Les chercheurs de l’Alliance Singapour-MIT pour la Recherche et la Technologie (SMART) à Singapour, ont développé un modèle de détection d’anomalies qui utilise le machine learning afin de repérer, en quelques minutes, la présence d’une éventuelle contamination microbienne.

L’entreprise de recherche du MIT à Singapour a développé une nouvelle méthode de détection de la contamination microbienne dans les cultures de cellules stromales mésenchymateuses (cellules souches).
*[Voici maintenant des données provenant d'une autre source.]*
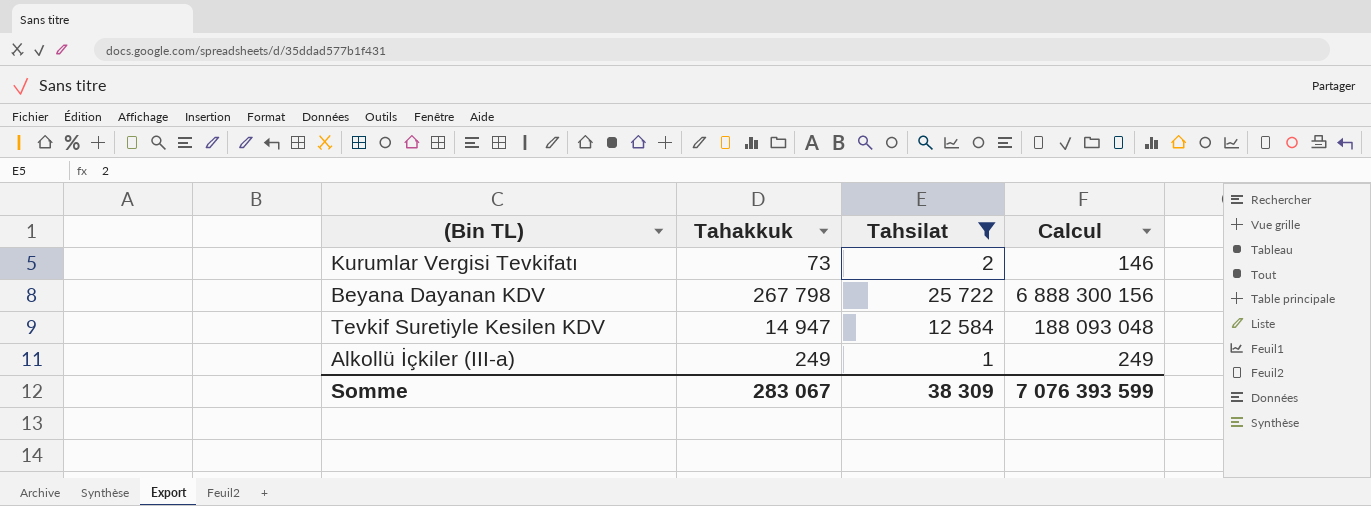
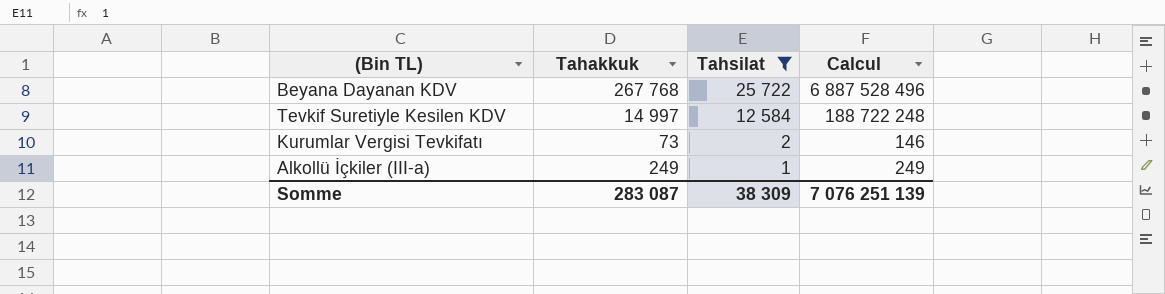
row order: none -> Tahsilat descending
Beyana Dayanan KDV | Tahakkuk: 267 798 -> 267 768
Beyana Dayanan KDV | Calcul: 6 888 300 156 -> 6 887 528 496
Tevkif Suretiyle Kesilen KDV | Tahakkuk: 14 947 -> 14 997
Tevkif Suretiyle Kesilen KDV | Calcul: 188 093 048 -> 188 722 248
Somme | Tahakkuk: 283 067 -> 283 087
Somme | Calcul: 7 076 393 599 -> 7 076 251 139

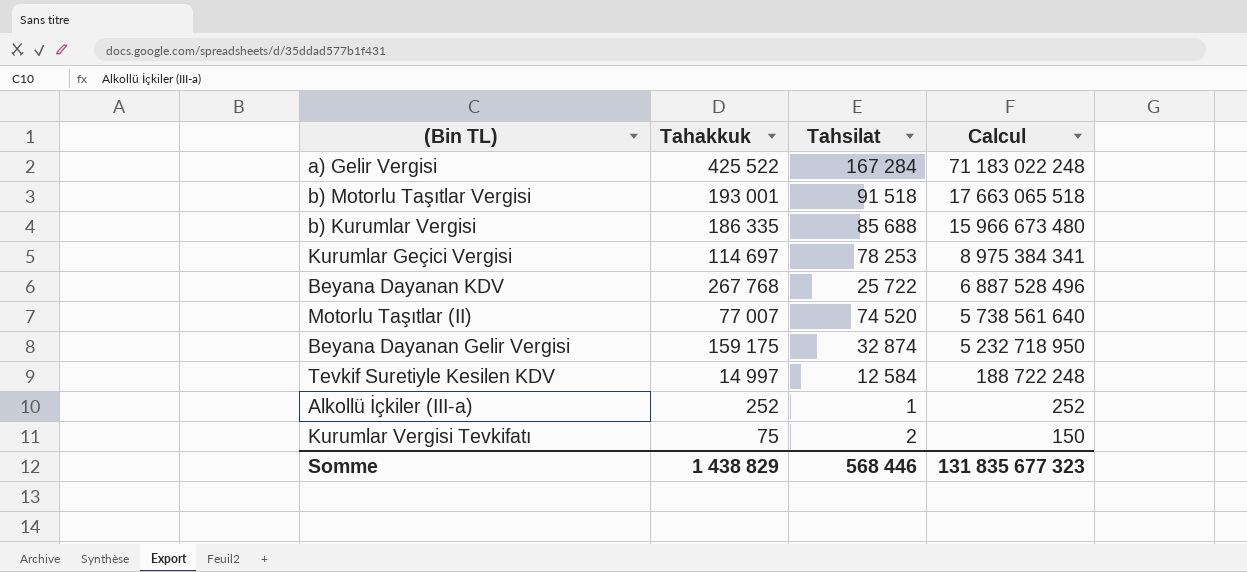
filter: Tahsilat <= 25 722 -> none
row order: Tahsilat descending -> Calcul descending
Alkollü İçkiler (III-a) | Tahakkuk: 249 -> 252
Alkollü İçkiler (III-a) | Calcul: 249 -> 252
Kurumlar Vergisi Tevkifatı | Tahakkuk: 73 -> 75
Kurumlar Vergisi Tevkifatı | Calcul: 146 -> 150
Somme | Tahakkuk: 283 087 -> 1 438 829
Somme | Tahsilat: 38 309 -> 568 446
Somme | Calcul: 7 076 251 139 -> 131 835 677 323

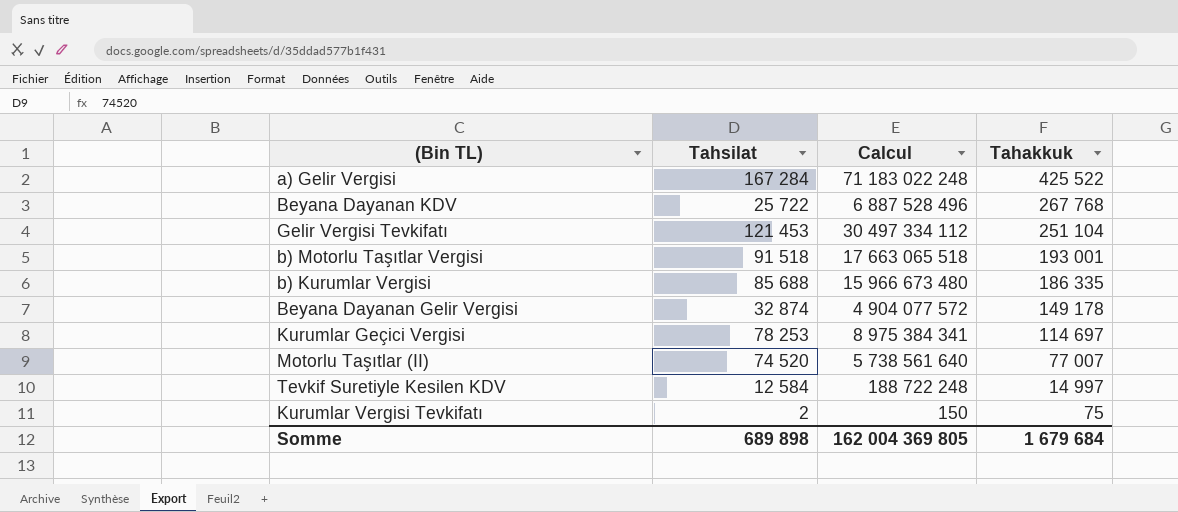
row order: Calcul descending -> Tahakkuk descending
column Tahakkuk | position: 2 -> 4
row Alkollü İçkiler (III-a): 252 | 1 | 252 -> none
row Gelir Vergisi Tevkifatı: none -> 121 453 | 30 497 334 112 | 251 104
Beyana Dayanan Gelir Vergisi | Calcul: 5 232 718 950 -> 4 904 077 572
Beyana Dayanan Gelir Vergisi | Tahakkuk: 159 175 -> 149 178
Somme | Tahsilat: 568 446 -> 689 898
Somme | Calcul: 131 835 677 323 -> 162 004 369 805
Somme | Tahakkuk: 1 438 829 -> 1 679 684

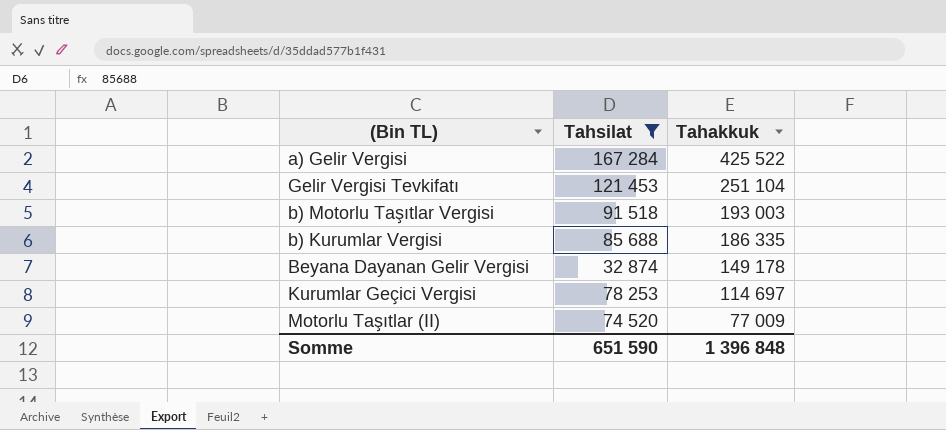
filter: none -> Tahsilat >= 32 874
column Calcul | formula: [Tahsilat] * [Tahakkuk] -> none
b) Motorlu Taşıtlar Vergisi | Tahakkuk: 193 001 -> 193 003
Motorlu Taşıtlar (II) | Tahakkuk: 77 007 -> 77 009
Somme | Tahsilat: 689 898 -> 651 590
Somme | Tahakkuk: 1 679 684 -> 1 396 848

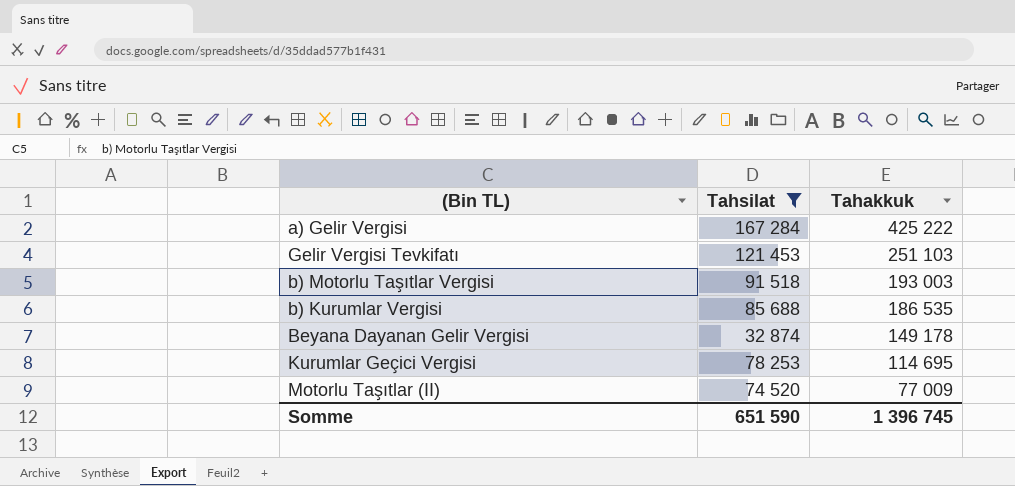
a) Gelir Vergisi | Tahakkuk: 425 522 -> 425 222
Gelir Vergisi Tevkifatı | Tahakkuk: 251 104 -> 251 103
b) Kurumlar Vergisi | Tahakkuk: 186 335 -> 186 535
Kurumlar Geçici Vergisi | Tahakkuk: 114 697 -> 114 695
Somme | Tahakkuk: 1 396 848 -> 1 396 745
Elle permet de tester rapidement et avec précision les produits de thérapie cellulaire, destinés à être utilisés chez les patients. Cette méthode constitue une alternative rapide aux tests de stérilité classiques et aux autres méthodes de détection des bactéries microbiologiques, qui prennent souvent plusieurs jours et sont presque toujours réalisés sur des produits finis.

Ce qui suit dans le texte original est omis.